Les punaises (bedbugs) have become unexpected and unwelcome news in recent weeks in France. They are the topic du jour. These small reddish-brown insects have opened news programs, made the front pages of newspapers, and taken over radio programs. The phenomenon began with a series of complaints on social media and spread to the point of forcing the authorities to react, ten months before the Olympic Games are to be held in the capital. Paris City Council has asked the national government to implement a plan to fight these insects and the Ministry of Transport has announced a meeting this week with Parisian train and metro operators, where their presence has also been detected.
There is no updated data on the extent of the plague, but the images and videos that have circulated on social media have alarmed and disgusted both the population and the authorities. For example, a widely distributed video shows one of these insects — which feed on human blood and other animals — walking happily on the armrest of a train seat. Accounts of their presence in movie theater seats and in public spaces such as the waiting room at Charles de Gaulle airport have also gone viral.
Given the increase in these complaints, the film groups MK2 and UGC have issued separate statements to try to reassure their customers and inform them of the steps they have taken to prevent infestation of their theaters. “Bedbugs can affect everyone” and their resurgence in the country “is a reality,” the government has stressed. The latest count from the national health agency (Anses), published in July, warns that one in ten homes was infested by these parasites between 2017 and 2022. And a toll-free number has been in operation since 2020 to respond to any questions about the pest.
Disinfection companies have also registered an increase in demand to clean private homes, although they clarify that the problem is not new. Les punaises almost completely disappeared from everyday life in the 1950s, but have reemerged in recent decades. It is not very clear why. The French Ministry of Health, which has just updated its guide on what to do in the case of a bedbug infestation, points to the increase in international travel and the resistance of the animals to insecticides.
The Minister of Transport, the liberal Clément Beaune, announced on Friday that he was going to bring together transport operators this week to “reassure and protect” citizens and coordinate the fight against the presence of these blood-sucking insects. Bedbugs can measure up to seven millimeters in length, and the females can produce up to 10 eggs a day.
His announcement came the day after the Paris City Council, led by the socialist Anne Hidalgo, requested “an action plan commensurate with this plague” from the national government, with whom relations are strained. In a letter sent to Prime Minister Élisabeth Borne, the deputy mayor of Paris, Emmanuel Grégoire, urged the government to organize a “national congress” on the outbreaks and demanded that the regional health agency undertake “the financial” and “psychological” cost of the disinfections.
“Bedbugs are a public health problem and must be declared as such,” insisted Grégoire.
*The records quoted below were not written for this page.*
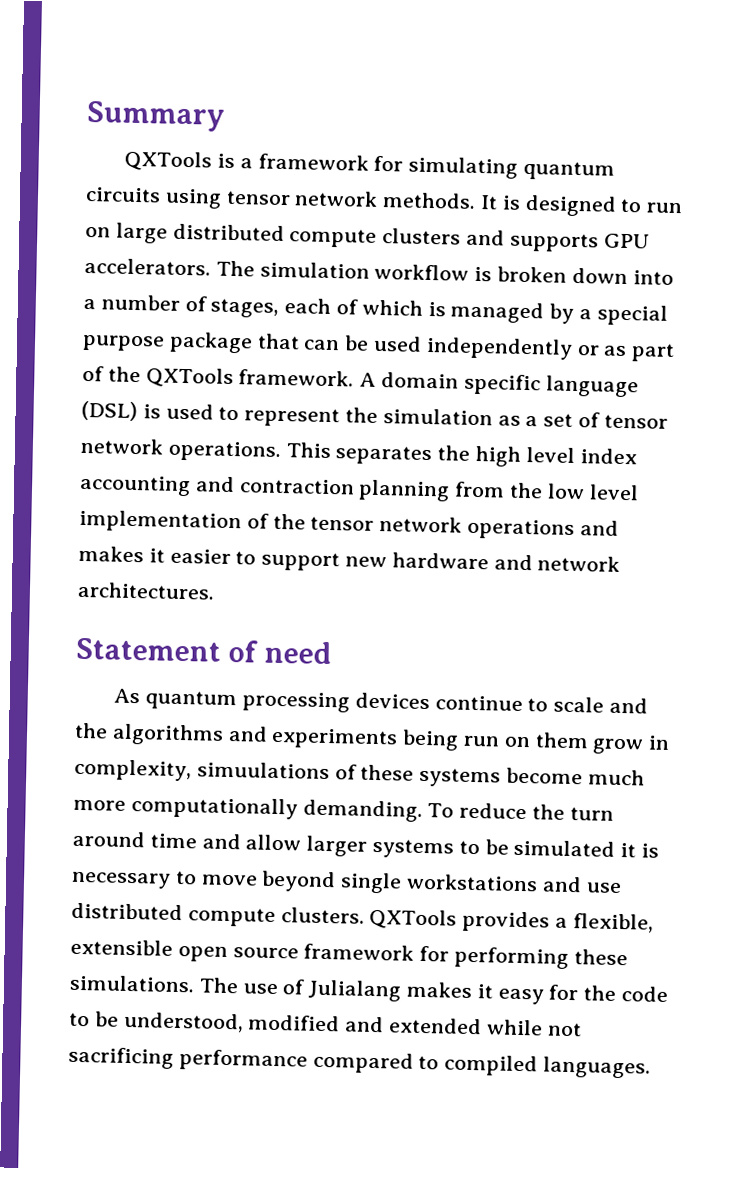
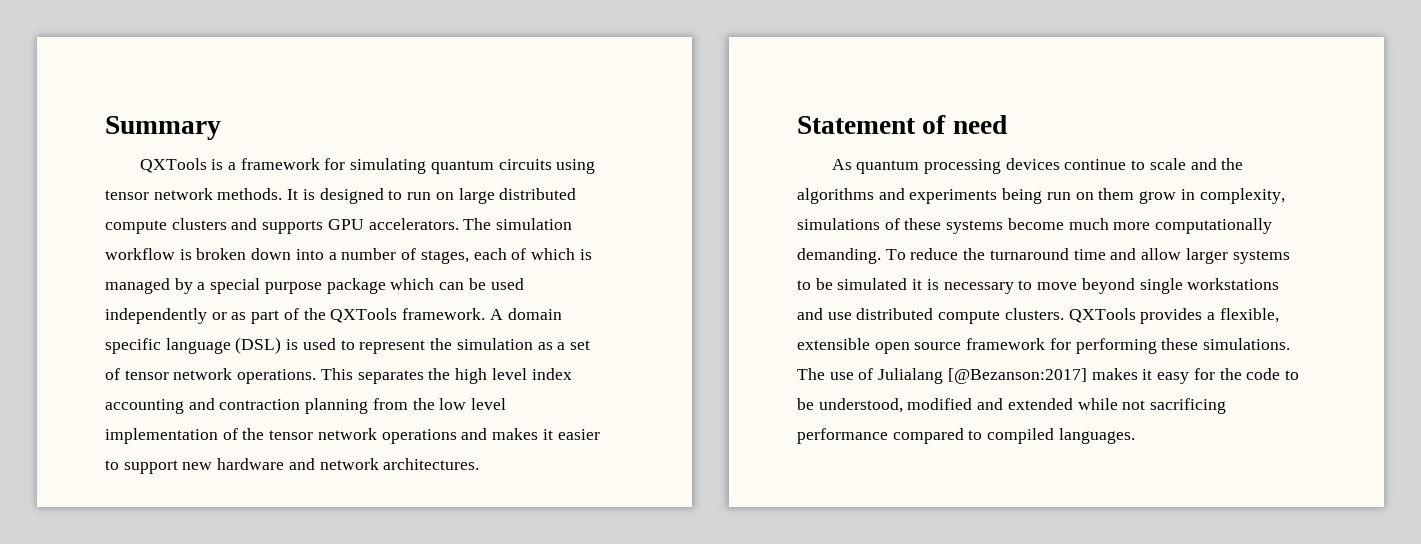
- The simulation workflow is broken down into a number of stages, each of which is managed by a special purpose package that can be used independently or as part of the QXTools framework.
+ The simulation workflow is broken down into a number of stages, each of which is managed by a special purpose package which can be used independently or as part of the QXTools framework.
- As quantum processing devices continue to scale and the algorithms and experiments being run on them grow in complexity, simuulations of these systems become much more computationally demanding.
+ As quantum processing devices continue to scale and the algorithms and experiments being run on them grow in complexity, simulations of these systems become much more computationally demanding.
- To reduce the turn around time and allow larger systems to be simulated it is necessary to move beyond single workstations and use distributed compute clusters.
+ To reduce the turnaround time and allow larger systems to be simulated it is necessary to move beyond single workstations and use distributed compute clusters.
- The use of Julialang makes it easy for the code to be understood, modified and extended while not sacrificing performance compared to compiled languages.
+ The use of Julialang [@Bezanson:2017] makes it easy for the code to be understood, modified and extended while not sacrificing performance compared to compiled languages.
Paris is one of the most densely populated cities in Europe and will host the Olympic and Paralympic Games in 2024. In its report, the health agency states that eliminating bedbugs from a house costs an average of €886 ($929) per home. It also warns of the stigmatization suffered by affected people.
In reality, the French government had already implemented an inter-ministerial plan to fight bedbugs in 2022. The program included, among other measures, improving pest prevention through information campaigns, directing affected individuals to professionals in the sector, and clarifying who is responsible for disinfection costs when the home is rented.
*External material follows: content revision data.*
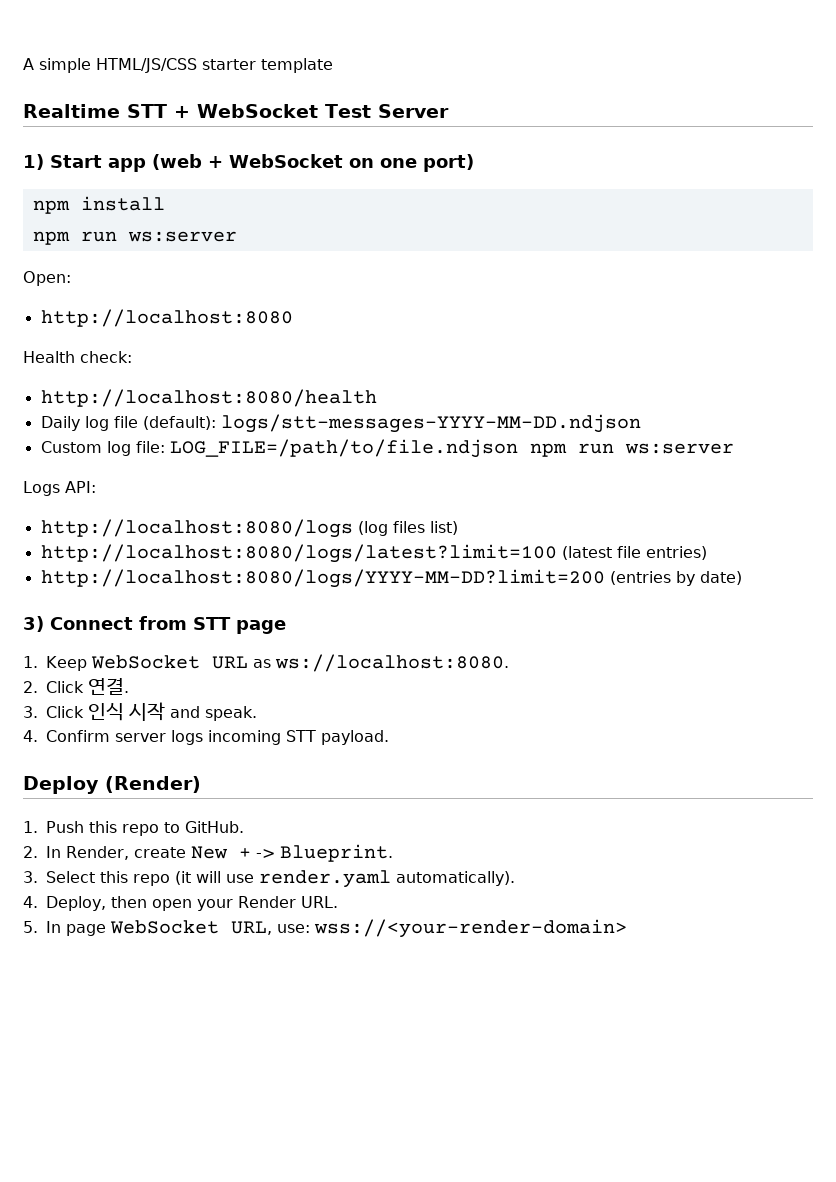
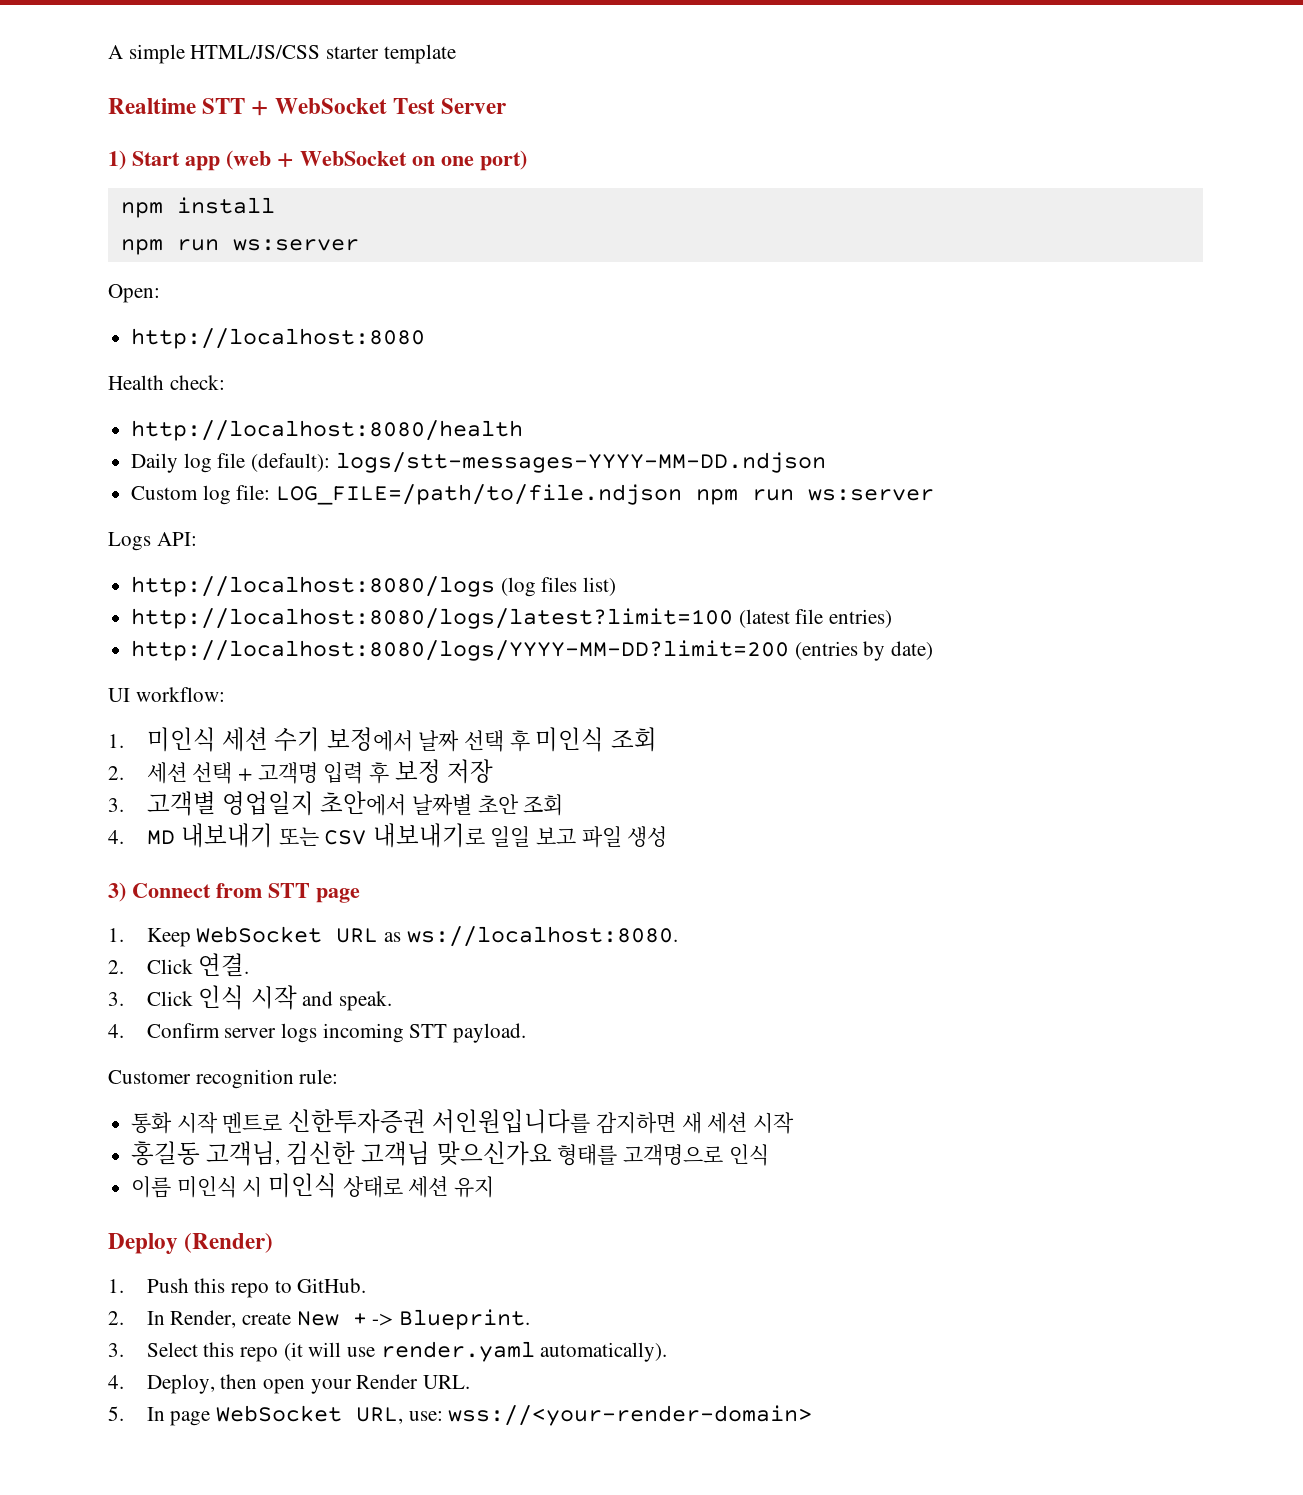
+ UI workflow:
+ 1. 미인식 세션 수기 보정에서 날짜 선택 후 미인식 조회
+ 2. 세션 선택 + 고객명 입력 후 보정 저장
+ 3. 고객별 영업일지 초안에서 날짜별 초안 조회
+ 4. MD 내보내기 또는 CSV 내보내기로 일일 보고 파일 생성
+ Customer recognition rule:
+ 통화 시작 멘트로 신한투자증권 서인원입니다를 감지하면 새 세션 시작
+ 홍길동 고객님, 김신한 고객님 맞으신가요 형태를 고객명으로 인식
+ 이름 미인식 시 미인식 상태로 세션 유지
The omnipresence of the topic has contributed to generating a certain shared psychosis among Parisians. Images of the insect have been paraded on television channels and, when you open the newspapers, you can find elaborate infographics about their favorite hiding places or their ability to reproduce exponentially.
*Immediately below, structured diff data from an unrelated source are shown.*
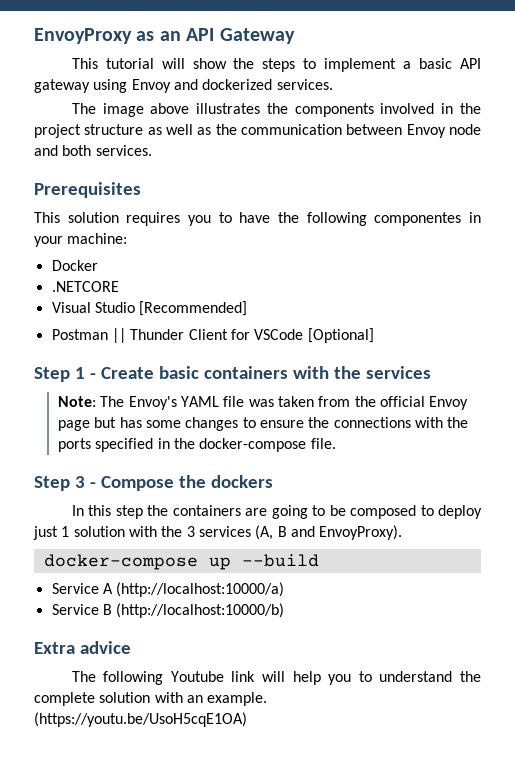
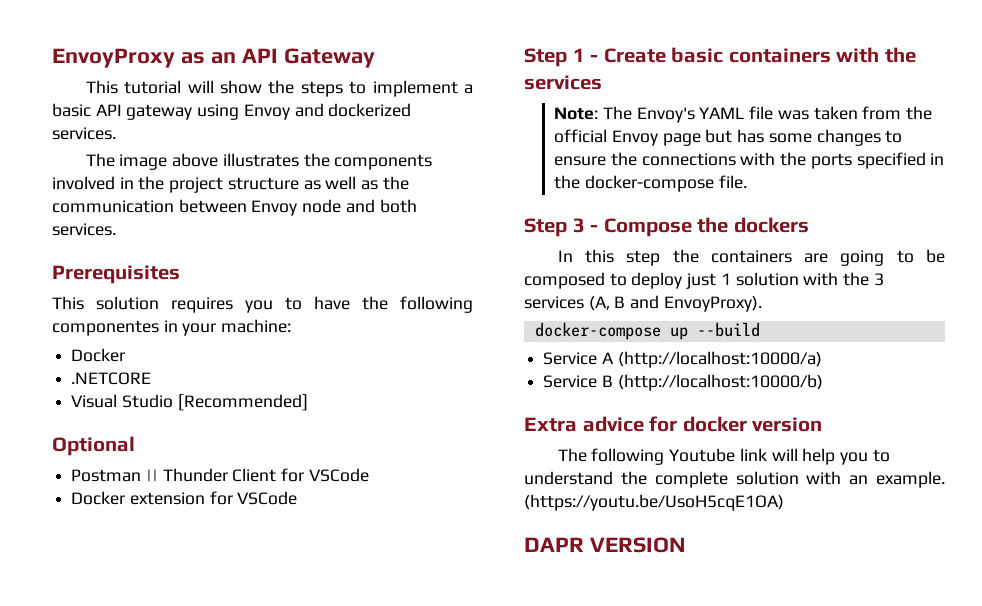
+ Optional
- Postman || Thunder Client for VSCode [Optional]
+ Postman || Thunder Client for VSCode
+ Docker extension for VSCode
- Extra advice
+ Extra advice for docker version
+ DAPR VERSION

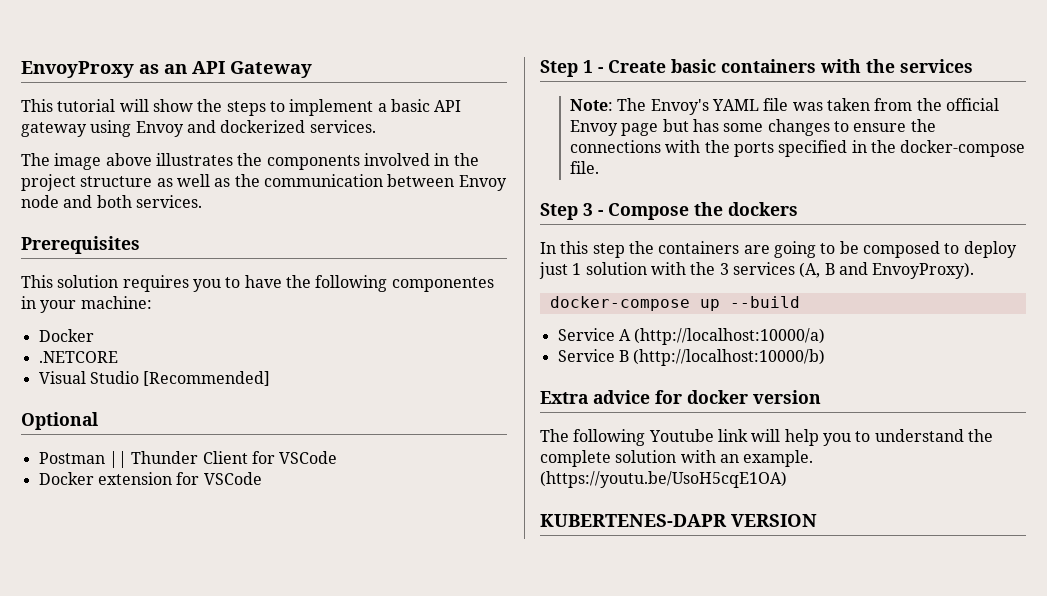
- DAPR VERSION
+ KUBERTENES-DAPR VERSION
For Antoine Pelissolo, a psychiatrist specializing in anxiety, the accusations on networks have contributed to creating a “collective panic effect,” according to the newspaper Le Figaro, which reminds readers in its article that the insect does not transmit diseases.
On Thursday, a driver on the Paris train network posted an image of the inside of a cabin with what appeared to be a bedbug. The national railway company, SNCF, however, assured commuters that it was not an example of the animal in question, according to the verification section of the Libération newspaper, Checknews. Meanwhile, some people prefer to stand on transport. Just in case.